There are substantial numbers of reports linking ROS production to inflammation and related diseases [26, 37]. As such, the effects of S. pinnata and D. rotundifolia acetone extracts on the inhibition of ROS production were investigated in LPS induced RAW 264.7 macrophage cells. This plant was reported to have high free radical scavenging and ferric reducing antioxidant properties [16]. Therefore, the observed anti-inflammatory effect may be attributed to these antioxidant properties. Nevertheless, S. pinnata also exhibited ROS inhibition activity at higher concentrations. Therefore, the anti-inflammatory efficacy should be evaluated in vivo before the plant is recommended for any use. Reid et al. [33] also reported on the high inflammatory activity of the ethanol and dichloromethane leaf and bark extracts of D. rotundifolia. Meanwhile, Luseba et al. [38] reported that DCM extracts of S. pinnata had high inhibitory activity against cyclooxgenase-1 enzyme (COX-1). More often farmers use the same plants to treat different degrees of inflammation and stages of infections [38]. This statement was supported by the potent antibacterial and anti-inflammatory activities of both S. pinnata and D. rotundifolia.
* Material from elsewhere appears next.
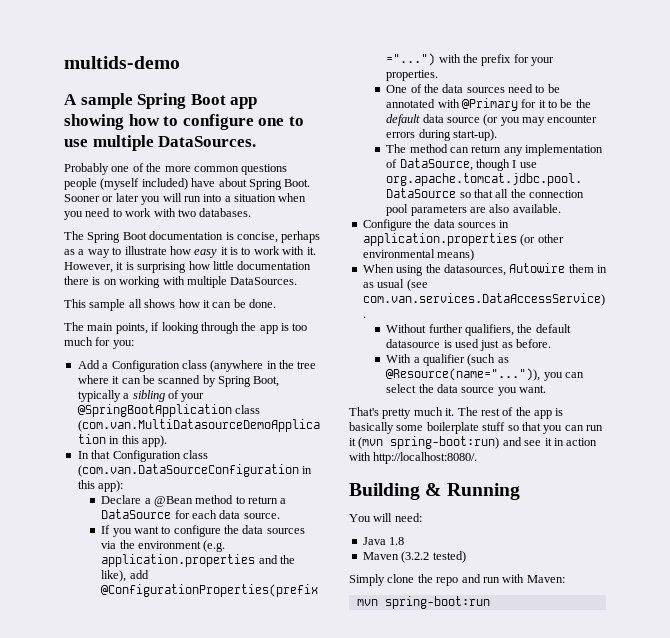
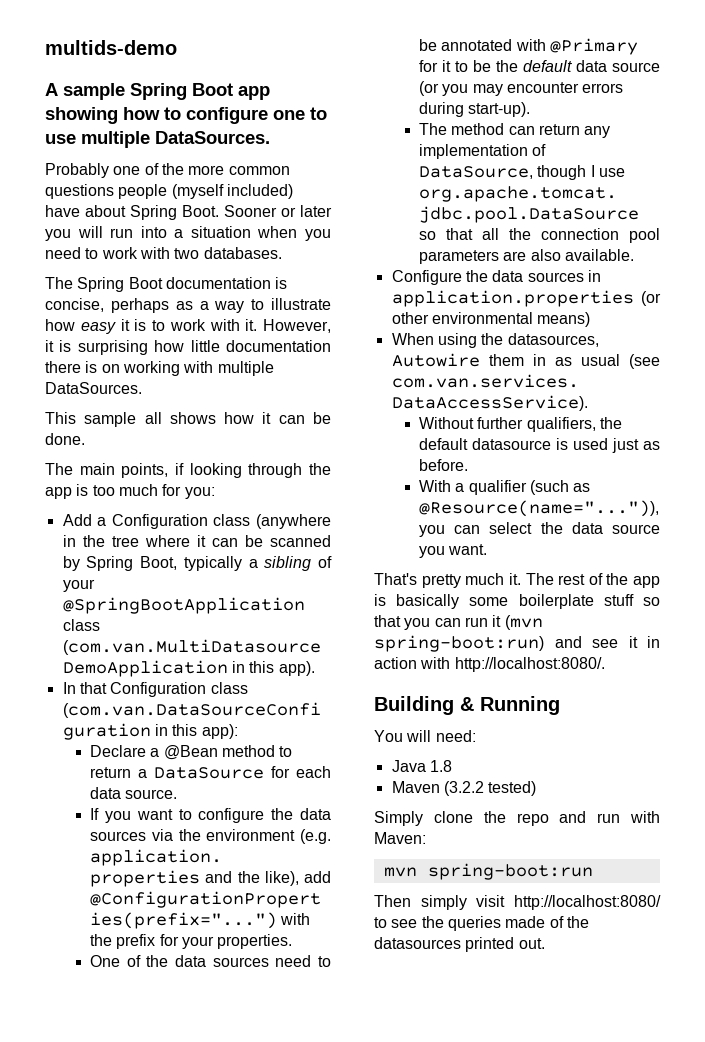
+ Then simply visit http://localhost:8080/ to see the queries made of the datasources printed out.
Many of the plants used in ethnopharmacology to treat various ailments are used with no knowledge of their toxic effect [15]. As such, the toxic effects of the selected plants were evaluated on African green monkey (Vero) cells using MTT assay. This assay is based on the conversion of MTT to an insoluble purple formazan by the mitochondrial succinate dehydrogenase of viable cells [39]. The concentrations of the extracts which resulted in 50% reduction of absorbance compared to untreated cells (LC50) are presented in Table 3. Deutschländer et al. [40] also reported the toxicity of the acetone and ethanol extracts of S. pinnata on 3 T3-L1 preadipocytes and Chang liver cells. However, McGaw et al. [41] reported that plants containing toxic compounds may have useful biological activities, since toxicity at low doses can be associated with pharmacological activity. Nevertheless, the rest of the plants were less toxic with high LC50 values.

Selectivity index was used to relate cytotoxicity and antibacterial activities of plant extracts. These values ranged from 0.02 to 22.06 (Table 3). The plant extracts had low selectivity with an exception of C. africana (22.06). The efficacy of biological activity is considered not to be due to toxicity if the selectivity index is ≥10 [42]. Therefore the observed antibacterial activity of acetone leaf extracts of C. africana was not due to toxicity. Meanwhile, those of the other plants were probably due to toxicity because of their low selectivity index values. It should be noted that cytotoxicity observed in vitro is not always encountered in vivo. This is probably because when in the biological system, some toxic compounds have the ability to undergo metabolic transformations which leads to the formation of less toxic end products [43].

Conclusions

This study demonstrated that combinational therapy may be used to address antimicrobial resistance of Gram-negative strains. Furthermore, this report highlights the anti-inflammatory potential of S. pinnata and D. rotundifolia acetone extracts which could be exploited in the search for plant-based anti-inflammatory agents. However, the cytotoxicity of S. pinnata highlights the importance of using this plant with caution.